Stars: Boris Karloff, Marian Marsh and Robert Allen
In honour of the Boris Karloff blogathon which will celebrate across the blogosphere what would have been Karloff the Uncanny's 122nd birthday. |
We leap through the years until Anton returns to the family castle after ten years away in Budapest. He had left because he was beginning to believe the prophecy through sheer familiarity with it, beginning to see the fear in his brother's face. Now he's back and he finds that not much has changed on that front but plenty has changed on another. The peasants are in turmoil, not just because of the Baron's heavy thumb but because the young ladies of the countryside have been mysteriously disappearing for some time. Guess which room, which has been bricked up since the twins were born, has a secret entrance that only the Baron knows about? Well, at least until a local gypsy woman sees him carrying in bodies, of course...
Karloff is excellent here, highlighting admirably the differences in the two brothers. As Gregor he has tousled hair and wild features, leering but calculating, and he sprawls joyously in his solid wooden chair with the utmost contempt for everyone and everything. As Anton, he's something of a dandy, who watches Thea Hassel play the harp from across the room through an eyeglass.
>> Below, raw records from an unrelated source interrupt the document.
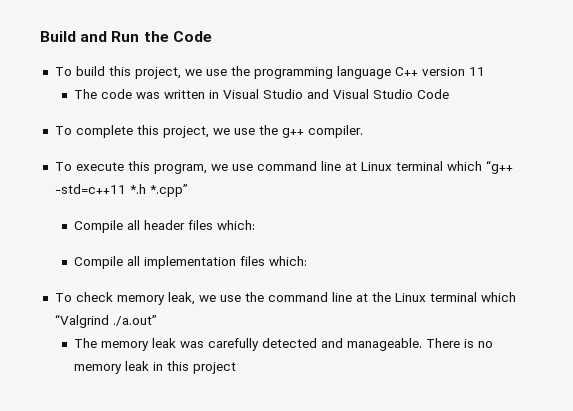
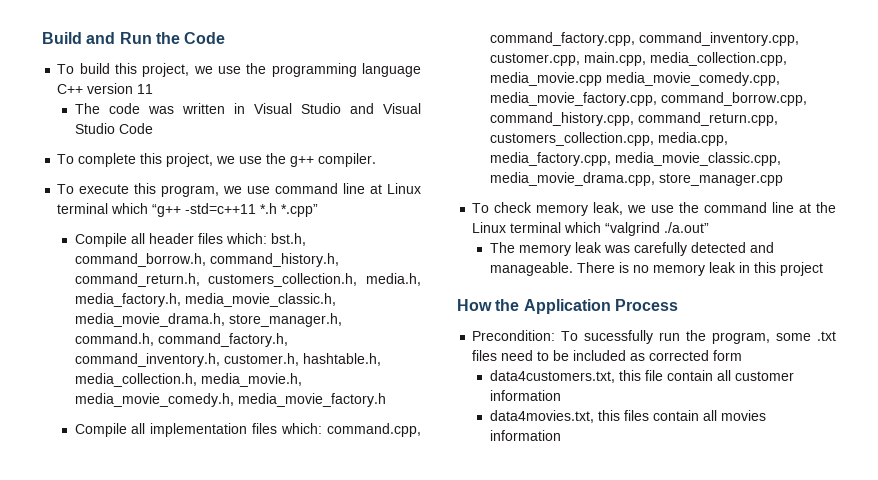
(256, 225) none -> [270,233,306,246] [74,253,339,267] [74,273,421,287] [74,293,336,307] [74,313,342,327] [74,333,288,347] [74,353,381,367] [74,373,302,387] [74,393,386,407] bst.h, command_borrow.h, command_history.h, command_return.h, customers_collection.h, media.h, media_factory.h, media_movie_classic.h, media_movie_drama.h, store_manager.h, command.h, command_factory.h, command_inventory.h, customer.h, hashtable.h, media_collection.h, media_movie.h, media_movie_comedy.h, media_movie_factory.h
(308, 261) none -> [327,423,421,437] [489,32,799,46] [489,52,787,66] [489,72,780,86] [489,92,807,106] [489,112,778,126] [489,132,728,146] [489,152,781,166] [489,172,783,186] command.cpp, command_factory.cpp, command_inventory.cpp, customer.cpp, main.cpp, media_collection.cpp, media_movie.cpp media_movie_comedy.cpp, media_movie_factory.cpp, command_borrow.cpp, command_history.cpp, command_return.cpp, customers_collection.cpp, media.cpp, media_factory.cpp, media_movie_classic.cpp, media_movie_drama.cpp, store_manager.cpp
[54,314,109,328] “Valgrind -> [605,222,661,236] “valgrind
(237, 368) none -> [457,299,678,314] [472,330,836,344] [472,350,743,361] [489,370,794,383] [489,390,561,401] [489,410,766,423] [489,430,561,441] // How the Application Process // Precondition: To sucessfully run the program, some .txt files need to be included as corrected form // data4customers.txt, this file contain all customer information // data4movies.txt, this files contain all movies information

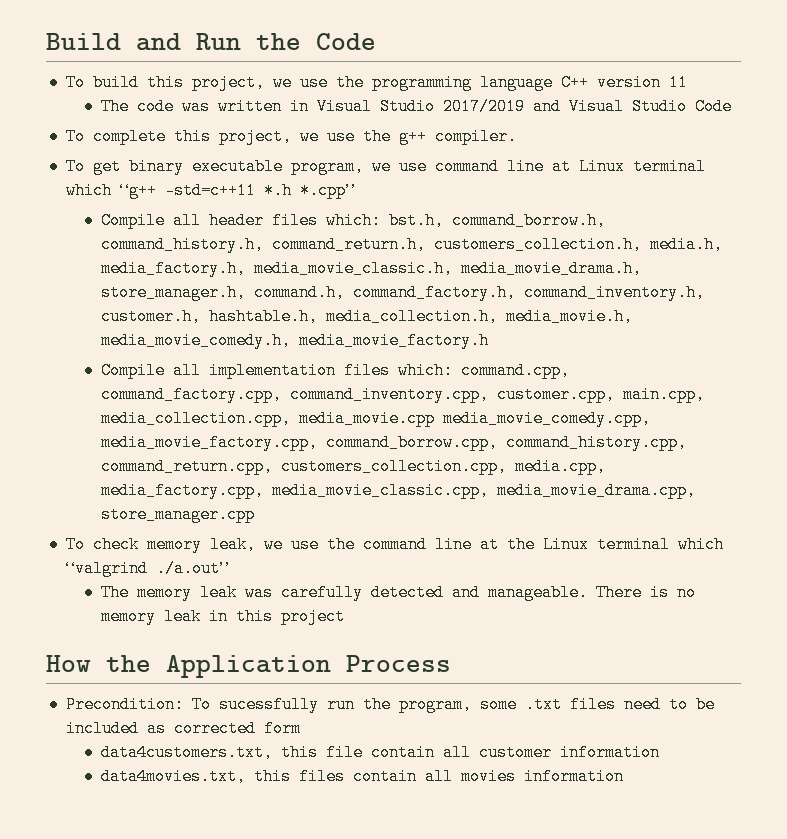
(341, 108) none -> [443,98,526,115] 2017/2019
[79,183,157,194] execute this -> [92,158,283,175] get binary executable

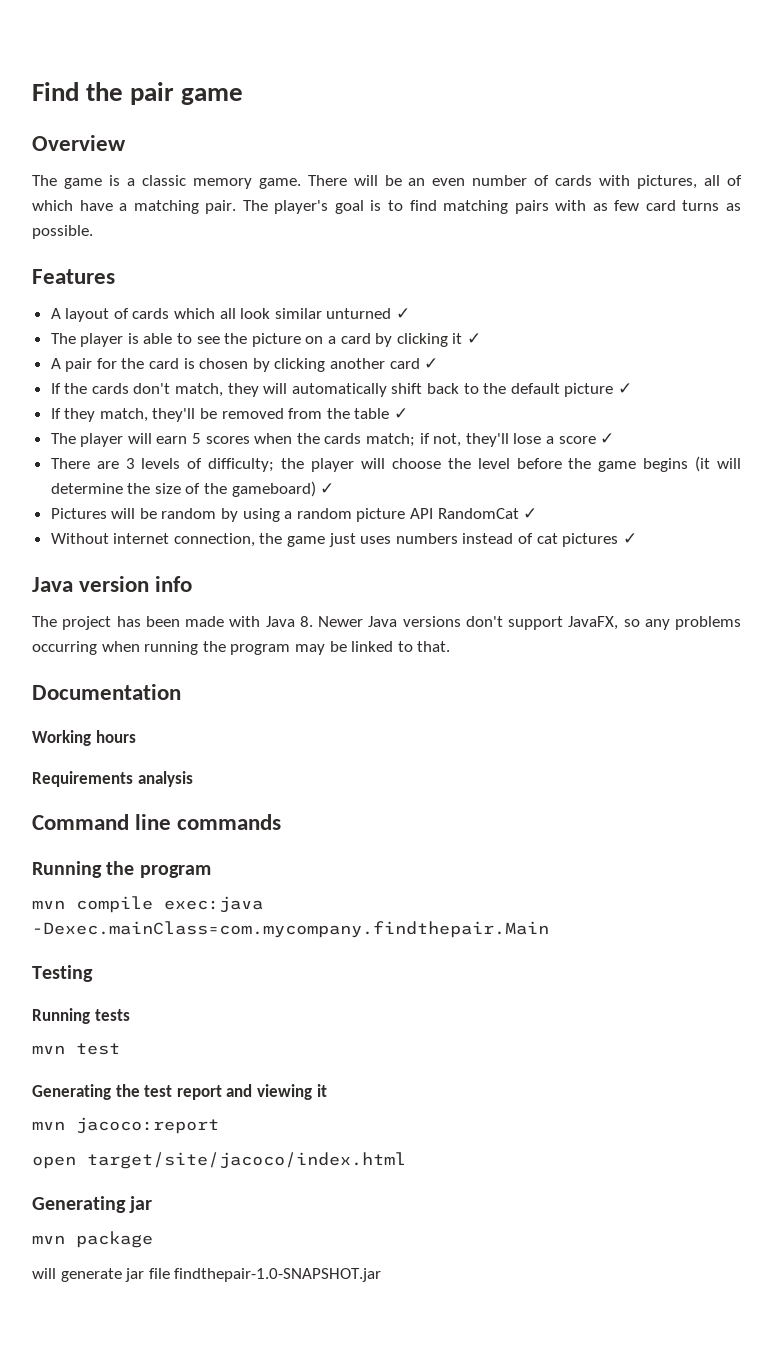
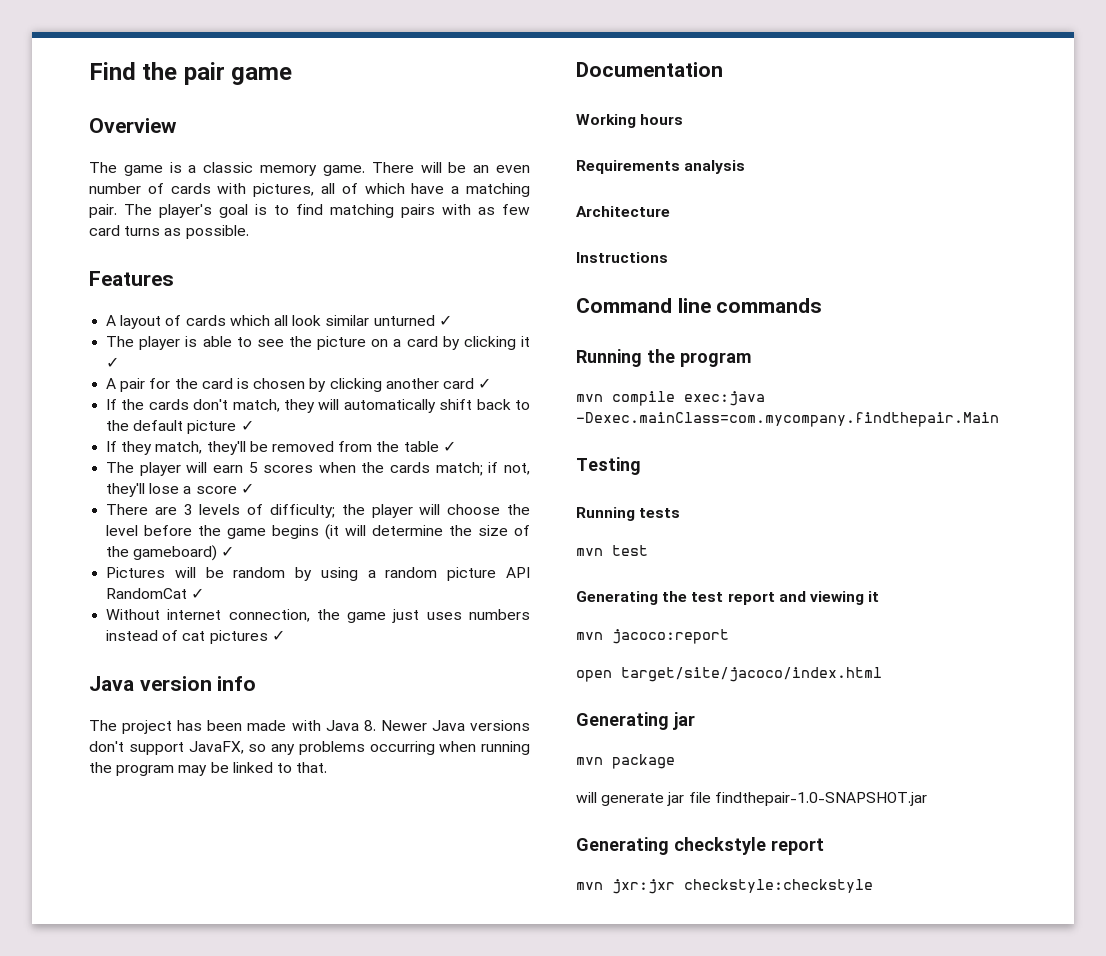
(193, 779) none -> [576,206,670,217] [576,252,668,263] // Architecture // Instructions
(382, 1275) none -> [576,837,824,855] [576,879,873,894] // Generating checkstyle report // mvn jxr:jxr checkstyle:checkstyle

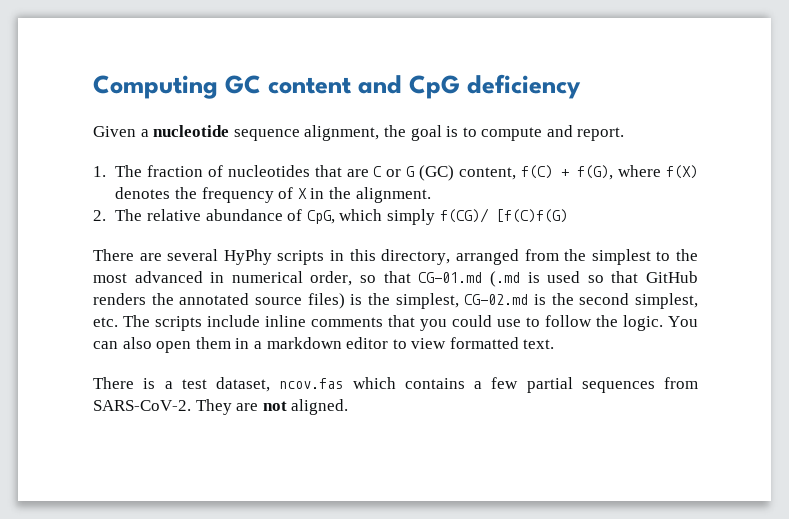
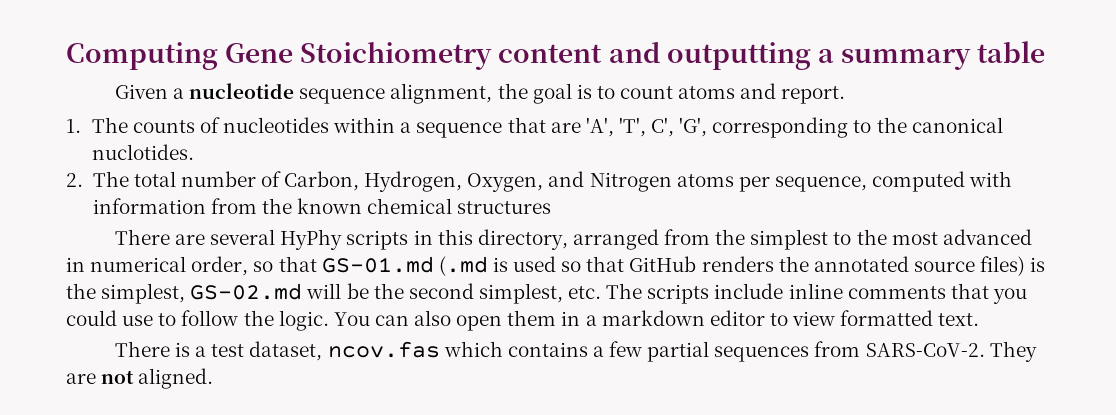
[225,74,582,99] GC content and CpG deficiency -> [225,41,1046,70] Gene Stoichiometry content and outputting a summary table
[481,127,543,141] compute -> [620,86,736,99] count atoms
[147,165,204,177] fraction -> [132,120,195,133] counts
[314,165,698,181] [115,187,431,203] [93,208,568,225] that are C or G (GC) content, f(C) + f(G), where f(X) denotes the frequency of X in the alignment. // 2. The relative abundance of CpG, which simply f(CG)/ [f(C)f(G) -> [333,117,1003,138] [91,144,194,160] [66,171,1013,192] [92,198,552,214] within a sequence that are 'A', 'T', C', 'G', corresponding to the canonical nuclotides. // 2. The total number of Carbon, Hydrogen, Oxygen, and Nitrogen atoms per sequence, computed with information from the known chemical structures
[418,272,483,283] CG-01.md -> [321,256,434,273] GS-01.md
[464,294,546,305] CG-02.md is -> [190,283,369,300] GS-02.md will be

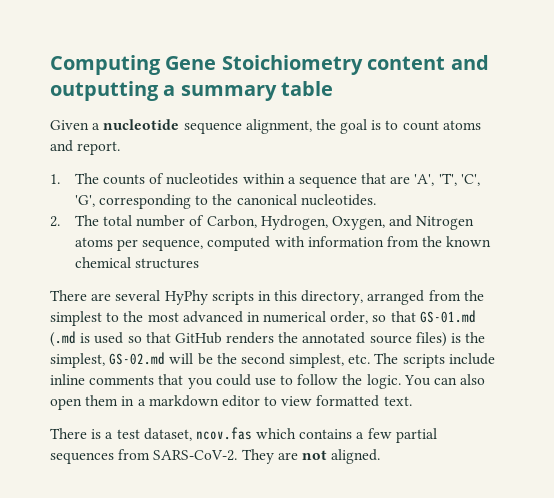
[651,117,675,137] C', -> [460,174,480,186] 'C',
[91,144,194,160] nuclotides. -> [300,194,376,206] nucleotides.

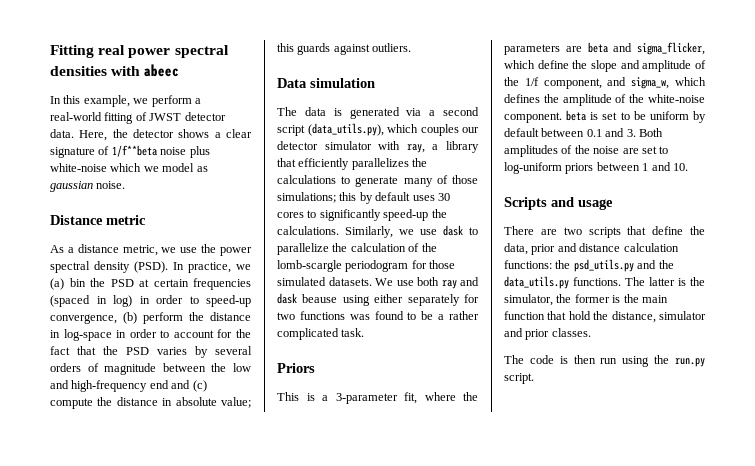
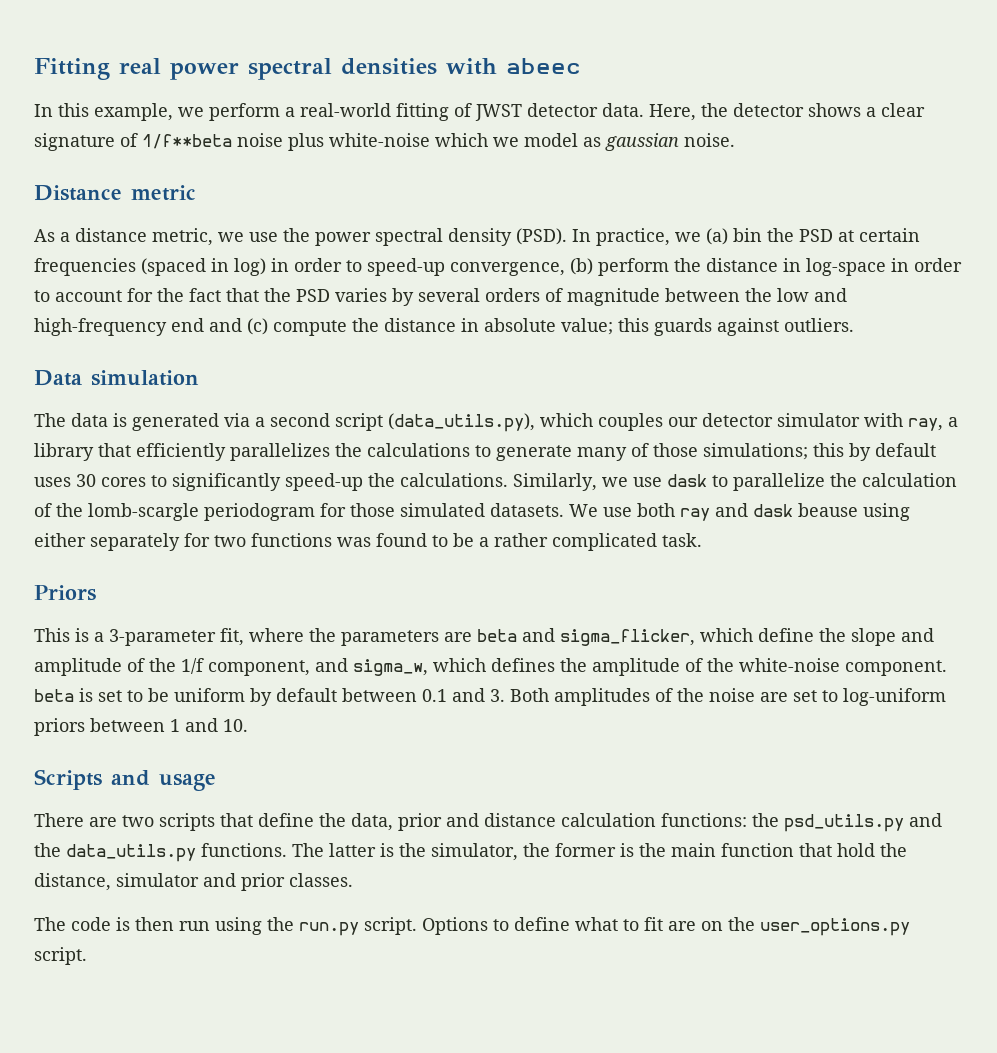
(534, 378) none -> [422,917,910,936] [34,947,87,965] Options to define what to fit are on the user_options.py script.

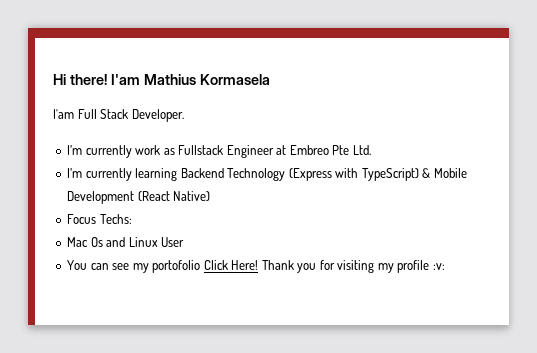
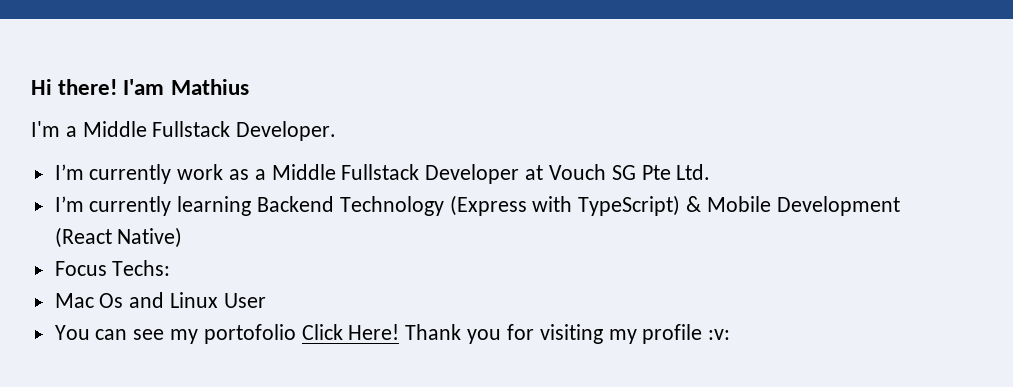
[199,74,270,85] [53,109,129,119] Kormasela // I'am Full Stack -> [31,121,231,137] // I'm a Middle Fullstack
[178,145,329,158] Fullstack Engineer at Embreo -> [254,164,636,184] a Middle Fullstack Developer at Vouch SG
He's charming, decent and impeccably behaved but he's also handy with a sword, even with a paralysed right arm to put him at an instant disadvantage. Even the voices are subtly different in tone and depth. It's great work from the great man at the peak of his game, conjuring attention with the unfolding of a fist or a subtle movement of the eyes.
Karloff would have dominated this cast had he only had one role but with two it's hard to even notice anyone else. Marian Marsh is decent as Thea Hassel, the delightful daughter of a local colonel, but in a 70 minute movie you won't be too surprised to find she doesn't get too much to do. She certainly deserved more as any glimpse at her work in the precode era would testify, from Svengali and The Mad Genius to Five Star Final and Beauty and the Boss. Robert Allen, who plays Thea's real love interest here, was best known as a cowboy actor so as you can imagine he's a little out of place here but he's not bad. The massively experienced Thurston Hall is fine as Col Hassel, Thea's father.
This is a wonderful film in most ways, certainly an underrated gem from the golden age of Hollywood horror, though it was made for Columbia Pictures not the expected Universal. Like so many horror films of this era, the story is set in historic eastern Europe, thus prompting plenty of stone and wood and age. I've seen some of these sets before, like the inn with its sign of the black cat, but they're always worth seeing again because they're iconic. The camerawork is excellent, not least because of the clever way in which Karloff gets to interact with himself, and the costumes and music are solid too. Of course we get odd little macabre touches here and there of ravens and graveyards and pits of horror. You know the routine.
The only real downside is that the story, while it unfolds precisely as it should, is hardly difficult to see through. We know what the villain's plans are even before they're telegraphed. We can see where they're going to be dashed before that happens. We can work out his downfall before it arrives. We can even see how his fate is going to unfold and what the instruments of it will be. None of it is remotely surprising and I don't believe that's just because I've watched so many classic horror films from this era. It was written for the screen by Henry Myers and Arthur Strawn, from Strawn's story, two versatile writers who delivered screenplays for whatever genre was needed at the time. Perhaps a more focused writer could have tightened it up and obscured some of the more obvious progressions of plot, but I'm not sure that with this story that would have been possible.
Even with the obvious story removing most hope for suspense, director Roy William Neill does everything he can to provide us with a great movie and he succeeds for the most part. He had been making movies since 1917 and would end his career in the forties as the man behind many of the Rathbone era Sherlock Holmes films. Within this genre he had made the capable voodoo yarn Black Moon a year earlier with Fay Wray and Jack Holt, and would later provide his contribution to the classic Universal canon with Frankenstein Meets the Wolf Man, pitting Bela Lugosi against Lon Chaney Jr. He's no genius director but he was competent, consistent and reliable and you're not going to regret finding one of his films. This would be far from a bad start, even without Karloff, but the double presence of the master makes it something of a gem.